The most recent sign of this: The Irish Health Products Regulatory Authority, or HPRA, published a draft guide for Irish health institutions that develop and use in-house-devices and are now soliciting their feedback on the initiative. 

This makes Ireland one of the first countries to directly address labs to clarify national peculiarities alongside IVDR requirements. Given that many labs across the EU are still in the dark about the full set of requirements and how to fulfil them, this effort at transparency and stakeholder involvement stands out.  

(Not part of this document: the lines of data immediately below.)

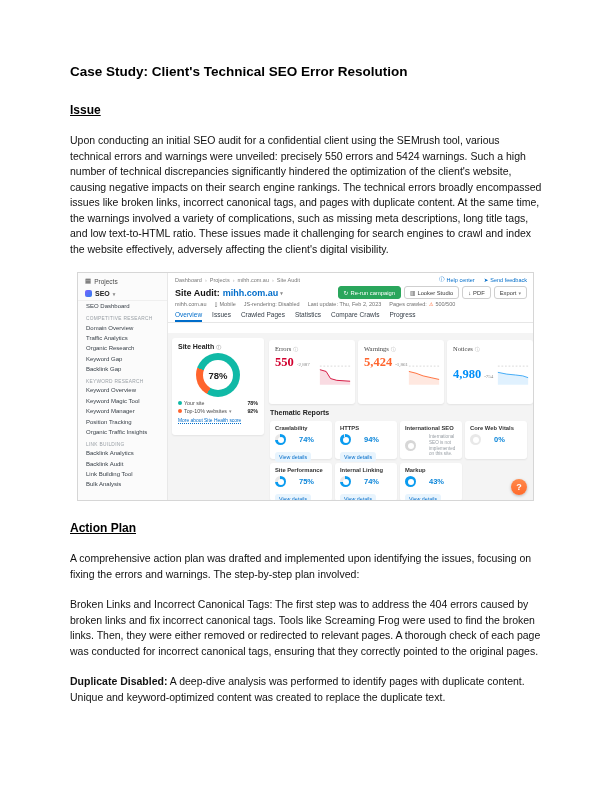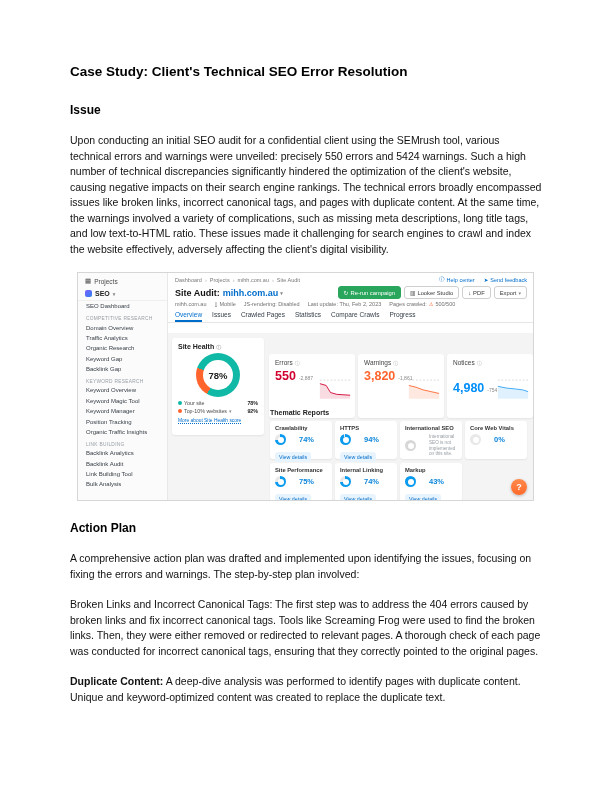"Issue" .doc-h2 { text-decoration: none -> underline }
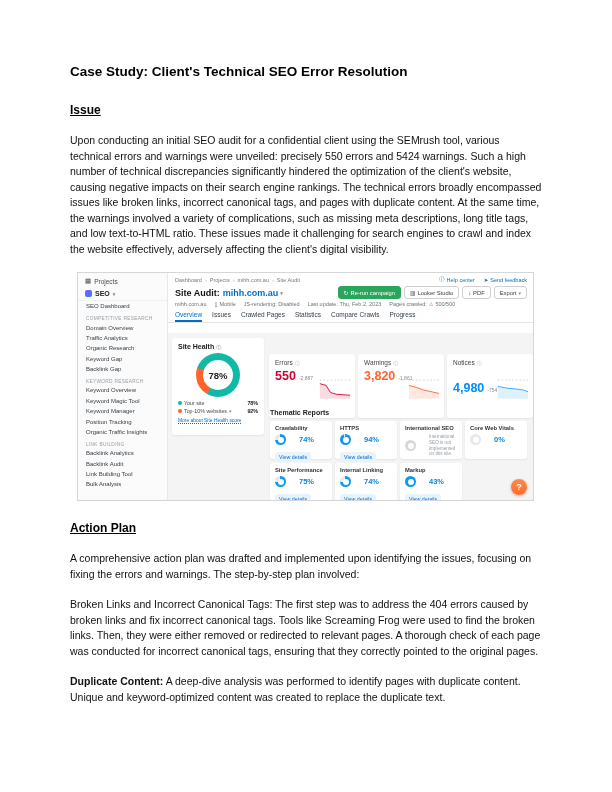"550" .mcard { font-family: none -> Liberation Serif, serif; top: 21px -> 7px }
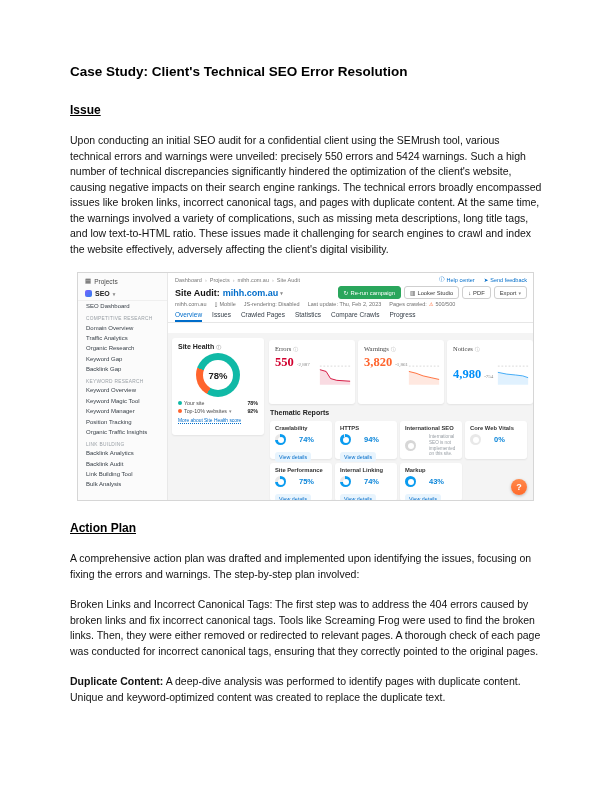"3,820" span.m-v { text: 3,820 -> 5,424 }
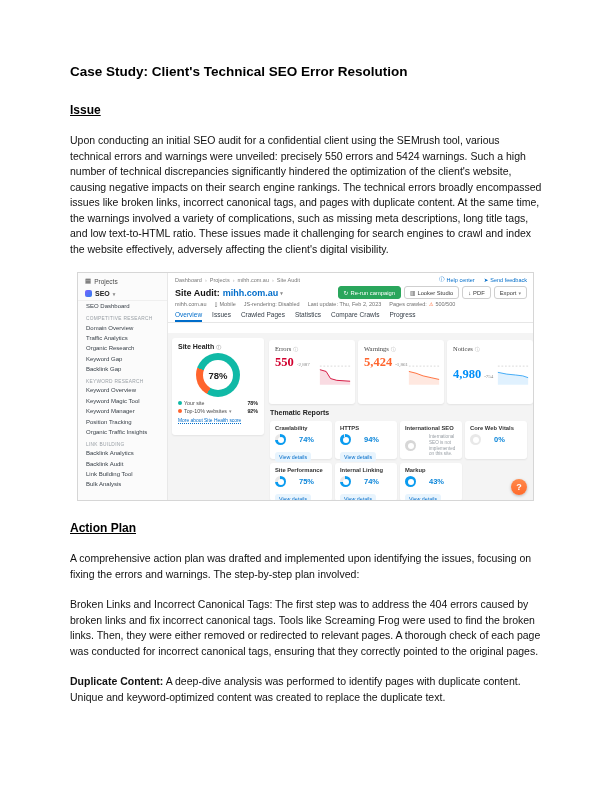"Duplicate Content:" strong { text: Content -> Disabled }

From the start of full IVDR implementation on May 26, 2022, Ireland—like most other countries—took immediate steps to motivate labs and manufacturers to act. One day later they passed national regulations outlining the role of HPRA and detailing how offenses will be handled. 

Soon after they sent a clear message by requiring manufacturers, distributors and labs to actively come forward and register their IVD devices with the national authority. 

The newly published HPRA guide aims to go beyond making demands and instead support health institutions and clinical labs in implementing the combined requirements of IVDR plus Ireland’s own specifications. 

Key contents include:  

• Glossary and definitions: Key terms are defined—starting with in vitro diagnostic medical device and health institution—based on IVDR and MDCG 2023-1 definitions in order to establish a common ground. 
• Scope and introduction: The guide introduces the IVDR and outlines its scope, emphasizing the requirements for labs in Article 5(5). 
• Requirements for in-house IVDs: Article 5(5) requirements are detailed, including the General Safety and Performance Requirements plus those for declaration and documentation and lab quality management systems. 
• Notification and reporting: This section details Ireland’s strict surveillance of IVDs. All labs with IH-IVDs must notify the HPRA about their activities. All incidents must be recorded, and all serious incidents reported to HPRA. 
• Differentiating requirements: The guide distinguishes between organizational and IVD-specific requirements, providing clarity on which requirements apply at an organizational level (e.g., QMS aspects) and which are specific to individual IVDs (e.g., performance). 
• In-house IVD frameworks: In addition to the stand-alone case of an IH-IVD for a very specific purpose, the draft also proposed a strategy for labs that have several IVDs that share parts of a workflow. This method of documenting workflow steps in a modular way is helpful in particular for labs that perform NGS. 
• General Safety and Performance Requirements checklist: The guide also provides a rather abbreviated checklist to assist labs in complying with the General Safety and Performance Requirements as per IVDR Annex I. 
  
  

Irish labs may respond to the HPRA by January 26, 2024 using this response template. 

Disclaimer: We have compiled the above information to the best of our knowledge, yet our blog entries do not constitute expert advice and cannot substitute your own examination of the legal situation applicable to you and your organization.